● **What the task asks**: Count the lines below containing "find"; state the number only.

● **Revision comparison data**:
········

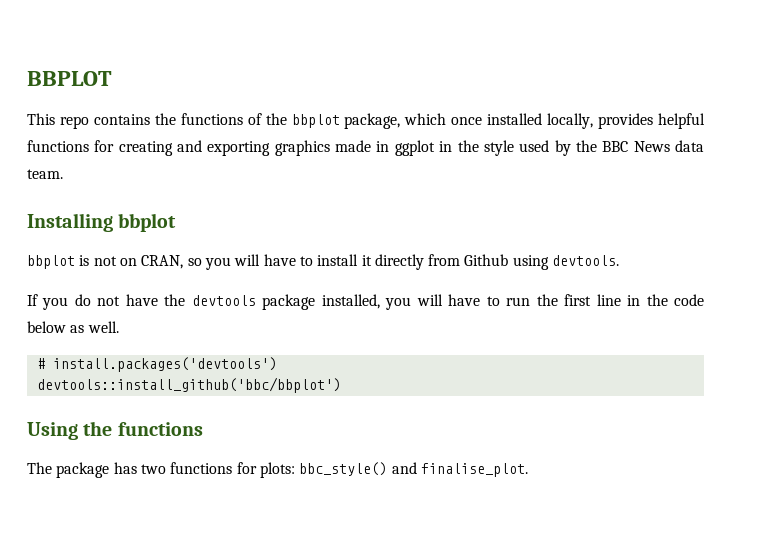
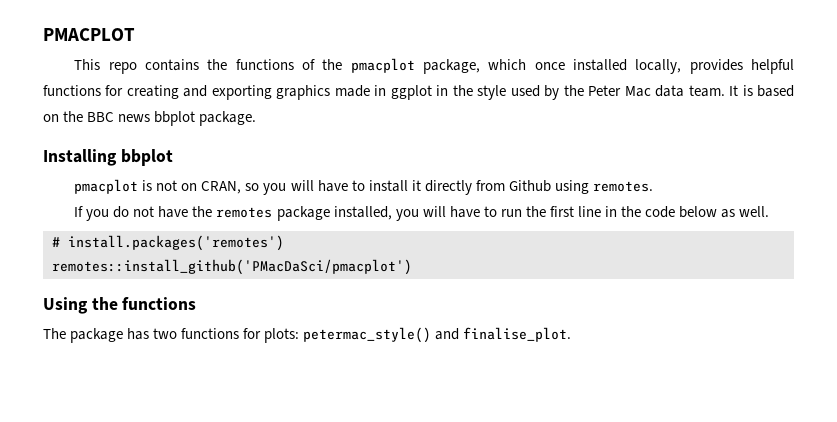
[27,71,112,86] BBPLOT -> [43,28,135,41] PMACPLOT
[291,114,340,128] bbplot -> [350,58,415,73] pmacplot
[602,141,670,152] BBC News -> [588,85,651,97] Peter Mac
(63, 174) none -> [729,85,795,97] [43,111,257,126] It is based on the BBC news bbplot package.
[27,255,75,269] bbplot -> [74,179,139,194] pmacplot
[552,255,620,266] devtools. -> [592,181,653,192] remotes.
[191,295,256,306] devtools -> [216,207,273,218] remotes
[52,357,277,372] [36,377,341,393] install.packages('devtools') // devtools::install_github('bbc/bbplot') -> [68,235,284,251] [52,259,412,275] install.packages('remotes') // remotes::install_github('PMacDaSci/pmacplot')
[299,462,388,476] bbc_style() -> [303,327,432,343] petermac_style()

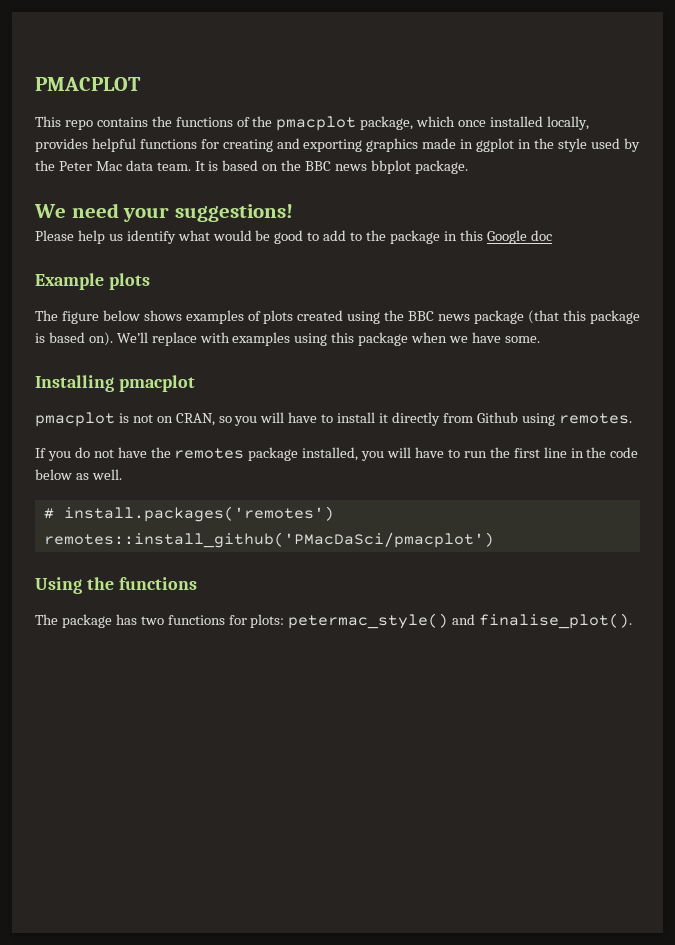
(257, 118) none -> [34,203,293,222] [35,230,552,244] [35,273,150,290] [35,310,640,324] [35,332,540,346] // We need your suggestions! // Please help us identify what would be good to add to the package in this Google doc // Example plots // The figure below shows examples of plots created using the BBC news package (that this package is based on). We’ll replace with examples using this package when we have some.
[120,149,173,166] bbplot -> [118,375,195,392] pmacplot
[463,327,572,342] finalise_plot. -> [479,613,633,629] finalise_plot().

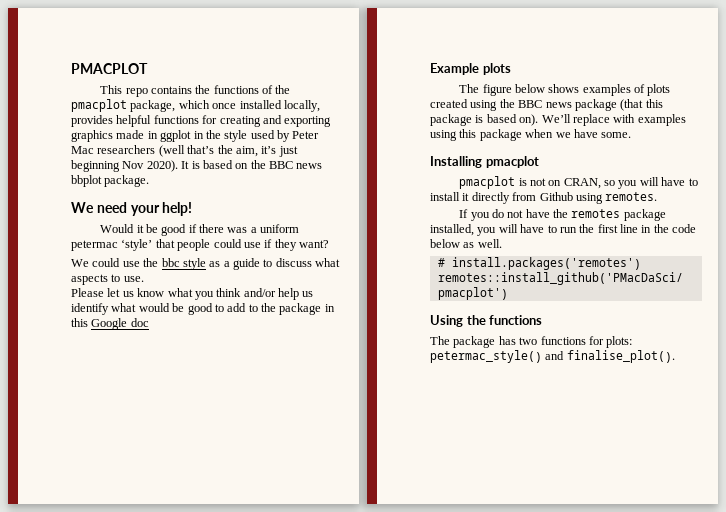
[35,160,55,171] the -> (290, 136) none
[125,160,191,171] data team. -> [97,145,298,157] [71,160,178,172] researchers (well that’s the aim, it’s just beginning Nov 2020).
[174,204,293,222] [35,230,74,241] suggestions! // Please -> [162,202,193,216] [100,224,300,236] [71,239,329,251] [71,258,341,270] [71,274,144,285] [71,288,276,300] help! // Would it be good if there was a uniform petermac ‘style’ that people could use if they want? // We could use the bbc style as a guide to discuss what aspects to use. // Please let us know what you think and/or

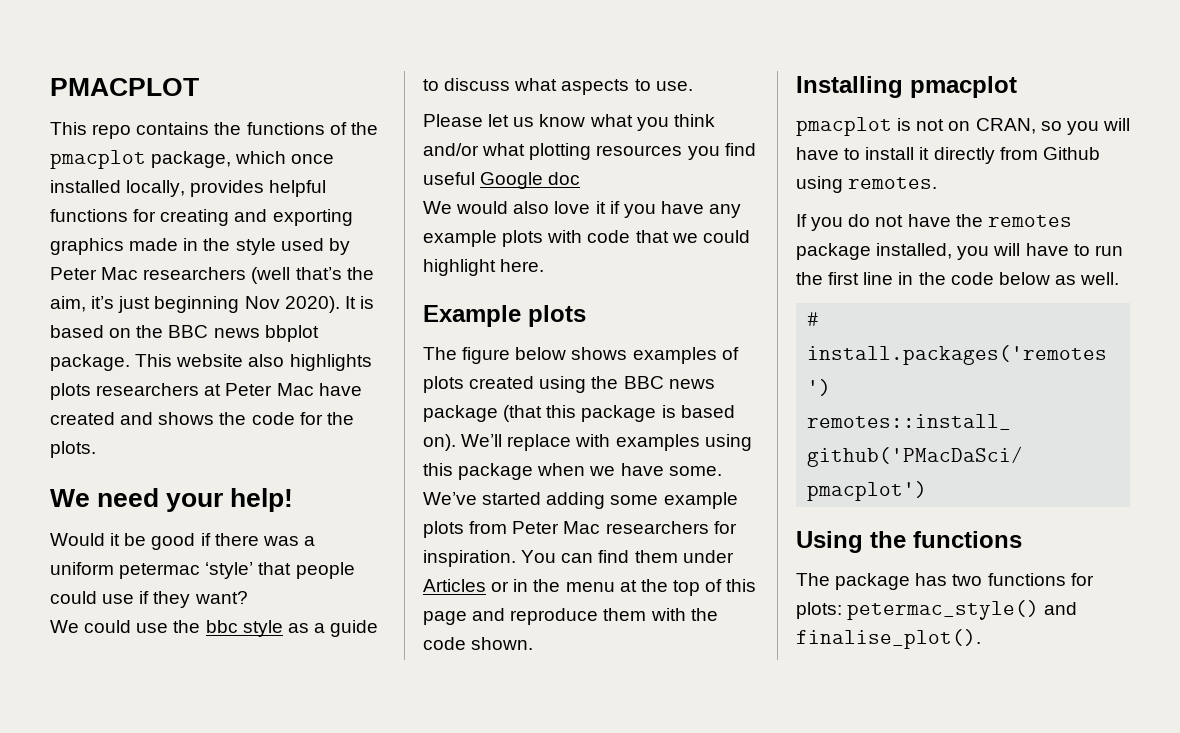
[160,130,204,142] ggplot in -> (199, 244) none
(150, 181) none -> [135,354,372,371] [50,383,362,400] [50,412,354,425] [50,441,96,458] This website also highlights plots researchers at Peter Mac have created and shows the code for the plots.
[278,288,314,300] [71,303,335,315] [71,318,149,330] help us identify what would be good to add to the package in this Google doc -> [482,143,756,160] [423,172,581,189] [423,201,742,218] [423,230,750,247] [423,259,545,276] what plotting resources you find useful Google doc // We would also love it if you have any example plots with code that we could highlight here.
(632, 135) none -> [423,492,738,509] [423,521,737,538] [423,550,734,567] [423,579,757,596] [423,608,718,625] [423,637,534,650] We’ve started adding some example plots from Peter Mac researchers for inspiration. You can find them under Articles or in the menu at the top of this page and reproduce them with the code shown.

········

● **Problem solution**: 2